Ni los partidos de Gobierno ni sus socios independentistas se refirieron a la posibilidad de que durante el proceso de reforma se rebajen asimismo las penas por el delito de malversación. Rufián no lo mencionó en su discurso, a pesar de que ERC es el principal defensor de la idea, que en los últimos días se ha ido desinflando por las reticencias que despierta en el Gobierno y en algunos de sus aliados parlamentarios.

Junts finalmente se abstuvo, aunque dejó un discurso muy crítico con el acuerdo entre el Ejecutante y ERC para una reforma que el sector más duro del independentismo interpreta como una simple maniobra para silenciar sus demandas. El diputado de Junts Josep Pagès llegó a coincidir con la derecha en una apreciación: que la verdadera finalidad de la reforma es «contribuir a soluciones personales», las de los dirigentes de ERC sobre los que aún pesan condenas o acusaciones judiciales. «Nosotros no vamos a ser los tontos enseres», zanjó Pagès.

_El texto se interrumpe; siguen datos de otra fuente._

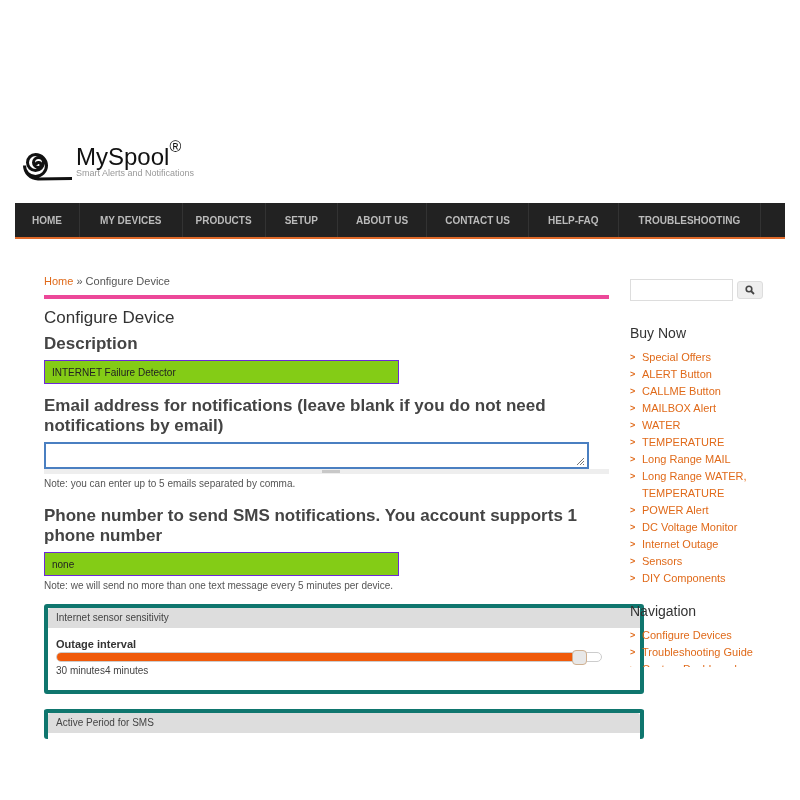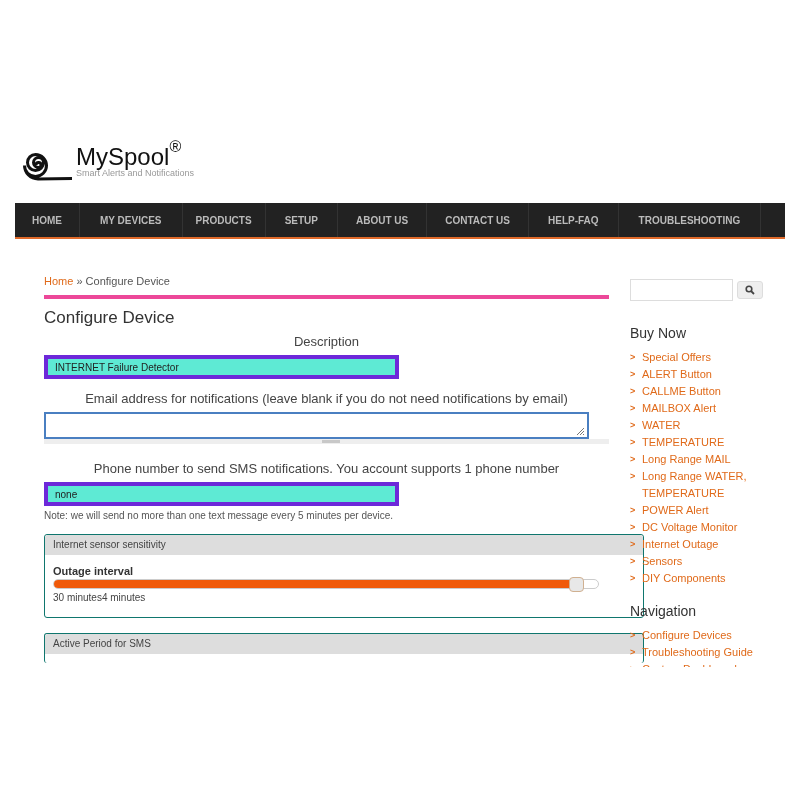"Description" .field-label { font-size: 13px -> 17px; font-weight: normal -> bold; text-align: center -> none }
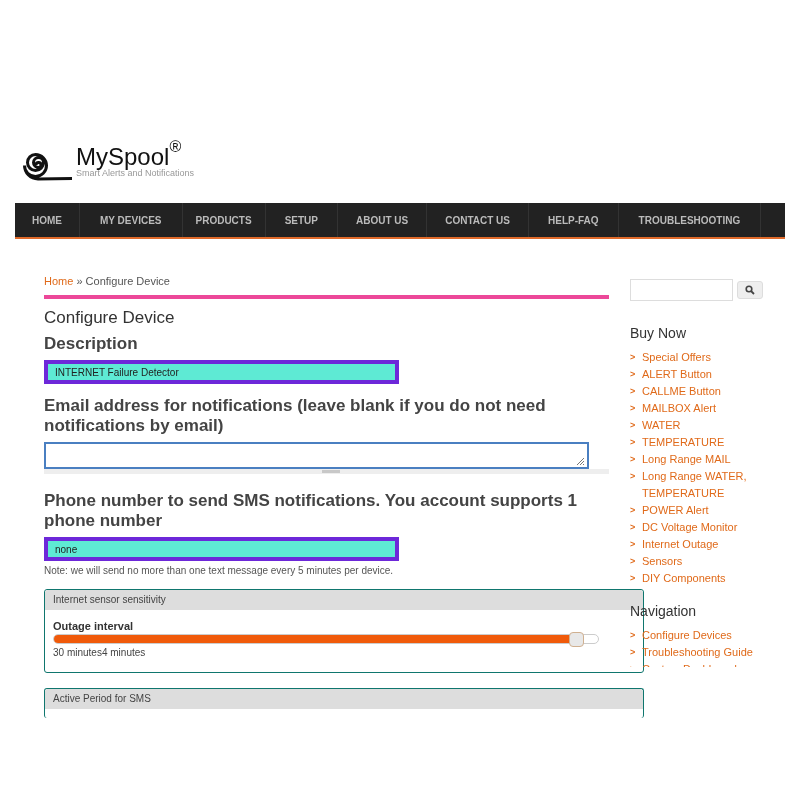"INTERNET Failure Detector" .text-input { background: #5eead4 -> #84cc16; border: 4px solid #6d28d9 -> 1px solid #6d28d9 }
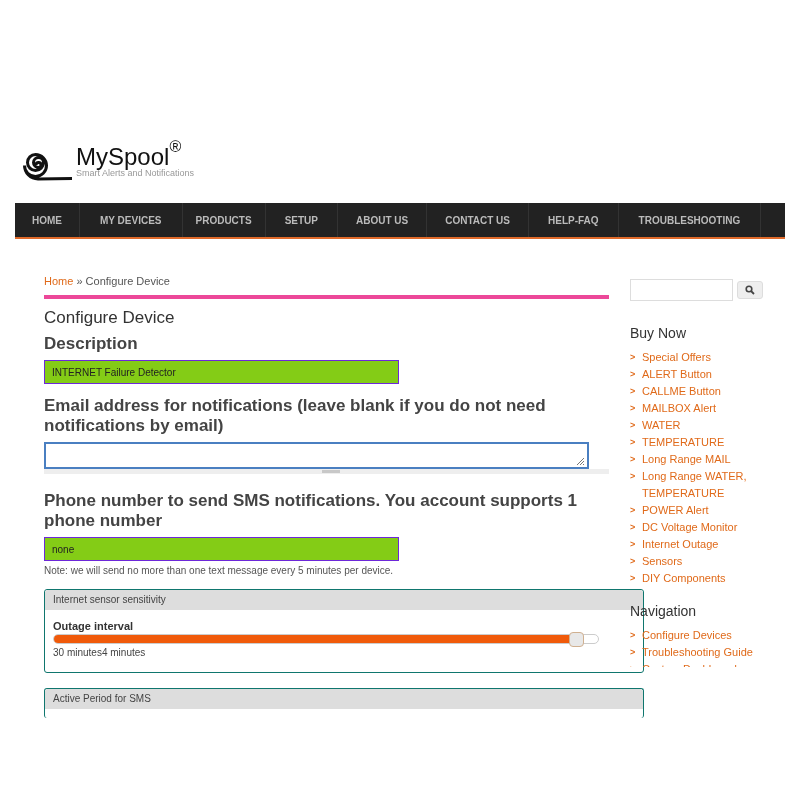"Note: you can enter up" div.note { html: none -> <div>Note: you can enter up to 5 emails separated by comma.</div> }
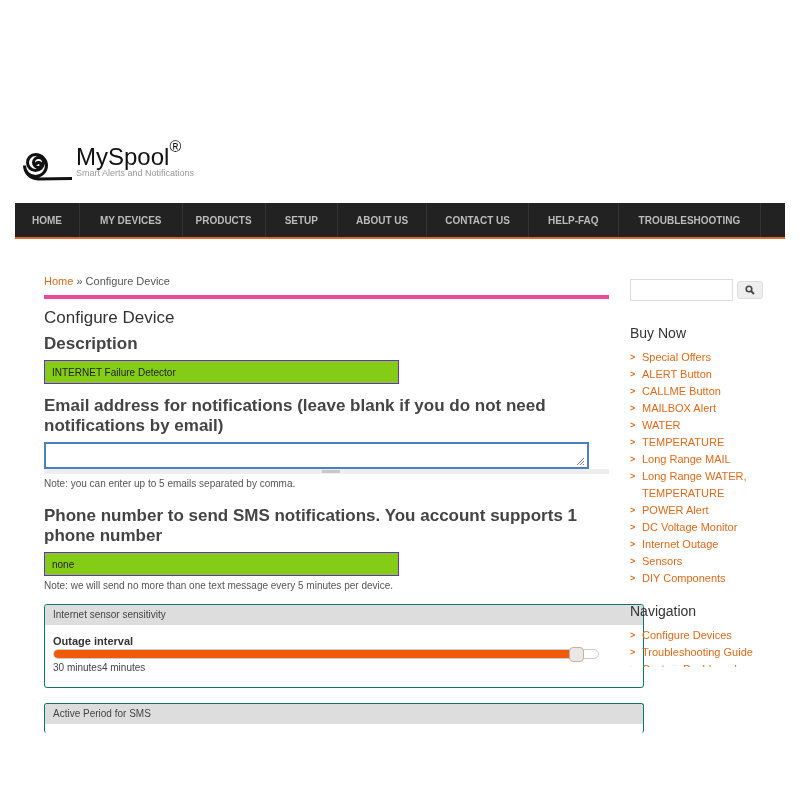"Internet sensor sensitivity" .panel { border: 1px solid #0f766e -> 4px solid #0f766e }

Rufián sostuvo que la iniciativa «no es una concesión a ERC, ni al independentismo, es una concesión a la democracia», palabras que vitorearon los diputados del PP, desmintiendo cada una de las afirmaciones del portavoz del familia republicano. La primera diputada socialista que tuvo que sufragar por sorteo, Inmaculada Oria, desató las protestas de los populares añadiendo un divisa a su voto conveniente: «Aquí estamos todos los socialistas juntos, sin fisuras». Toda la bancada del PSOE se puso de pie para ratificarlo.